Sunday, March 30, 2014

4th Sunday of Lent (Cycle A)

   Today’s Gospel reading is one of those bible stories which make you stop and ask… What is going on here??? Spit and mud smeared on a blind man’s eyes for healing? Why would Jesus go through all this trouble? Couldn’t he just snap his fingers and heal this man? Couldn’t he just command it in his mind without moving a muscle? In a reading like this Jesus comes across more as a medicine man using what he had at hand to heal a sick person than a creator and all powerful God.
  Now the fact that the Church has selected this specific reading to mark the almost midway moment of our journey towards Easter Sunday should not pass unnoticed. It is obvious that there is something in this image of the Lord (As strange as it might be) that should serve as great encouragement for us. What is the message we are to take away today? What could we possibly learn that will help each one of us slog along throughout what is left of this lenten season?
  Well, I think that before we can understand the significance of this Gospel, we should pause for a moment and take a serious look at how is our observance of lent going.    Now based on my experience after 3 and half weeks of fasting, prayer and alms giving, I usually find myself thinking:  Why? Why do I have to deprive myself of the foods I like or things I enjoy like videogames or TV? By now some people might be thinking “I know I said I was going to go to mass every day, but does God relay care if I miss a day?” Other people might have promised themselves that this was going to be the year in which they were going to receive the sacrament of reconciliation. Three weeks into lent is when they might find themselves thinking “Do I really need to tell a priest my sins? God knows I’m sorry for them shouldn’t this be enough?”
   My brothers and sisters if today we find ourselves thinking like this, thinking that maybe what we had promised ourselves to do during lent is not as important as we thought it was, then today's Gospel is for us.     
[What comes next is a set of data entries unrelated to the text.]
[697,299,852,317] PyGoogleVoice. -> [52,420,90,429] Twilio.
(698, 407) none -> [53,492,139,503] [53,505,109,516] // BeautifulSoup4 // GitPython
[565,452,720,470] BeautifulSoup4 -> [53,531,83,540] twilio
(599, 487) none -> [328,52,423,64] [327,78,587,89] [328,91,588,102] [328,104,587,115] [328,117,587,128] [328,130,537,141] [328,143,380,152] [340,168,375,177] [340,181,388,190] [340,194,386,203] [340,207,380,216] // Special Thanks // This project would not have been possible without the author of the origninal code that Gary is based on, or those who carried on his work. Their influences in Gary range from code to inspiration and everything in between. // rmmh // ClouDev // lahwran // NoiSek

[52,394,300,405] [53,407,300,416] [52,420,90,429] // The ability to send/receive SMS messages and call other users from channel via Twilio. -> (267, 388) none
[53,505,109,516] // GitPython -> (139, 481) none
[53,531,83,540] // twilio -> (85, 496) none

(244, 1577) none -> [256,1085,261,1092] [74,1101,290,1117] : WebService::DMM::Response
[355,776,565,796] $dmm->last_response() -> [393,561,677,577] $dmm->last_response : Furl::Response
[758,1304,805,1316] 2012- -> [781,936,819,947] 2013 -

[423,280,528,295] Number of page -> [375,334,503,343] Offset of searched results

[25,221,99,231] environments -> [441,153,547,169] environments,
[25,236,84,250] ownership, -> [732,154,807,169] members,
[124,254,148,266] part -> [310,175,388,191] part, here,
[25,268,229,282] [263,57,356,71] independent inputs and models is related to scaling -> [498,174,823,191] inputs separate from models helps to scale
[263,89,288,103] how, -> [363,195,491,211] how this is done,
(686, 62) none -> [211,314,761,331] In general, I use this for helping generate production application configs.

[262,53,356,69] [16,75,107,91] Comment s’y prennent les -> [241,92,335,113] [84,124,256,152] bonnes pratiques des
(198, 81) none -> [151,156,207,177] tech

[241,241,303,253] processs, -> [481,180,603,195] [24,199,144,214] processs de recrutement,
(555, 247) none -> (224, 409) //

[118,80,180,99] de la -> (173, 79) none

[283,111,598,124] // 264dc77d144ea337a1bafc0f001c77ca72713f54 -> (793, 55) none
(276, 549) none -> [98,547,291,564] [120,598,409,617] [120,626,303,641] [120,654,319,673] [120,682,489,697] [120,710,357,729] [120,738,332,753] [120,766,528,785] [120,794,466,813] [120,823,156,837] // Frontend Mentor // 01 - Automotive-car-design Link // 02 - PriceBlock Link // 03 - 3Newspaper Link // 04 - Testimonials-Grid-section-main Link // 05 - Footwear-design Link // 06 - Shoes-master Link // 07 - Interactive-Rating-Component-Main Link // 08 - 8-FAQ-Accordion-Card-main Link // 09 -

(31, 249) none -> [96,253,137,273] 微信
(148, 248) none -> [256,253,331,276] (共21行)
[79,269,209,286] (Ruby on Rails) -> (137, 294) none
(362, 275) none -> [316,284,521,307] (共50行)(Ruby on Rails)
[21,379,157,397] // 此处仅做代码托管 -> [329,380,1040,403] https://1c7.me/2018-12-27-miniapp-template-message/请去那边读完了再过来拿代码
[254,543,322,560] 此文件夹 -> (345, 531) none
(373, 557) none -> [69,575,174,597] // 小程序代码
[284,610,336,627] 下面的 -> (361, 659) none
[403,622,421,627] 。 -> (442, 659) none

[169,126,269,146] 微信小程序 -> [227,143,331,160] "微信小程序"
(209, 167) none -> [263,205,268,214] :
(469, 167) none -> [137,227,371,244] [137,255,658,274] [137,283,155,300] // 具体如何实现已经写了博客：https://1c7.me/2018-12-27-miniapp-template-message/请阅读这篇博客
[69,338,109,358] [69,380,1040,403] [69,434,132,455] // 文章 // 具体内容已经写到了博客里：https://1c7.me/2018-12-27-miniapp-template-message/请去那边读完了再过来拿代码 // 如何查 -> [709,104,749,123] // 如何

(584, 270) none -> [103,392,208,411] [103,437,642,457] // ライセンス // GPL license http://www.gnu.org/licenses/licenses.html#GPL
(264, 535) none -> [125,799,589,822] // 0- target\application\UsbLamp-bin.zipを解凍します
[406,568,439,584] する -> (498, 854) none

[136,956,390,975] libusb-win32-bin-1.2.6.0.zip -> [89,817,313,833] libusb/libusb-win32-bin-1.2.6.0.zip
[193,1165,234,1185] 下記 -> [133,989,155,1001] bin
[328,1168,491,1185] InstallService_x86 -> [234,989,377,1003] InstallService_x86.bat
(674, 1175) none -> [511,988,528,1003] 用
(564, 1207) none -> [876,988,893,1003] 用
   Now before can understand the meaning of today’s Gospel, we have to understand how God sees us as human beings. The Church teaches that all human beings are a very mysterious mixture of created matter and spirit. Our bodies are not like a car which is “driven” by our spirit. Our bodies and our spirits are an integral part of who we are. We are incarnated souls; and as material beings we depend on what God's creation for just about everything; we depend on food, drink, the air we breathe. We are so dependent of the mater God has created that when God, who is pure spirit, decided to manifest himself in a personal way to us, He did not “possessed” one of us, He did not appear from thin air, He appropriated the flesh of the Blessed Virgin Mary to form a body for himself and BECOME one of us! And from that moment His Son became as dependent of this creation as we are.
   God sees us as what we are “incarnated souls”, so His relationship with us starts at the most basic level, which is the material world, and he uses this material world as the means to communicate His divine love.  This is a fundamental teaching of the Catholic Church, and it is the reason why we make use of material things like holy water to receive God’s grace. We even make use of our bodies to receive this grace! We stand, we kneel and we bow during the mass, because at the most basic level we have to worship God first with our bodies, so that our spirits can follow.
   This is why; it is not enough to just think we are sorry for our sins to receive forgiveness. Our sins need to be spoken out loud! In order to show the proper disposition and repentance we have to articulate them, they need to be heard by the human ears of the Lord which are represented by the priest in the confessional. It is not enough to tell ourselves, in our minds that we are sorry.
     Today’s image of Jesus using his own saliva, making mud and applying it to a blind man was and action done for our benefit.  A simple thought from the Lord could have healed the man, but Jesus decided to use his own body and what he had at hand, so that we can appreciate how important our own bodies and His whole creation are when He intends to get closer to us.
   The things we do during lent are our form of showing God how much we want to relate to his son, how sorry we are for our sins; to show how much we want to experience what he experienced on his way to the cross, but most importantly how much we want to experience what he experienced when he rose from the dead!  Everything we do during lent shows at the most basic level, how much we want to be with Him, who gave His life for us. The lent fatigue we might be experiencing is normal, but it is in there, where our bodies get fatigue and our spirit’s disposition falters where Jesus wants us to get closer to us. It is there in the hunger of fasting, in boredom of prayer and the sacrifice of alms giving in which we can have an encounter with Jesus the great healer, the son of Mary, our brother and the creator and user of everything that is visible and invisible. May today’s Gospel help you find new energies to continue your Lenten journey. Amen.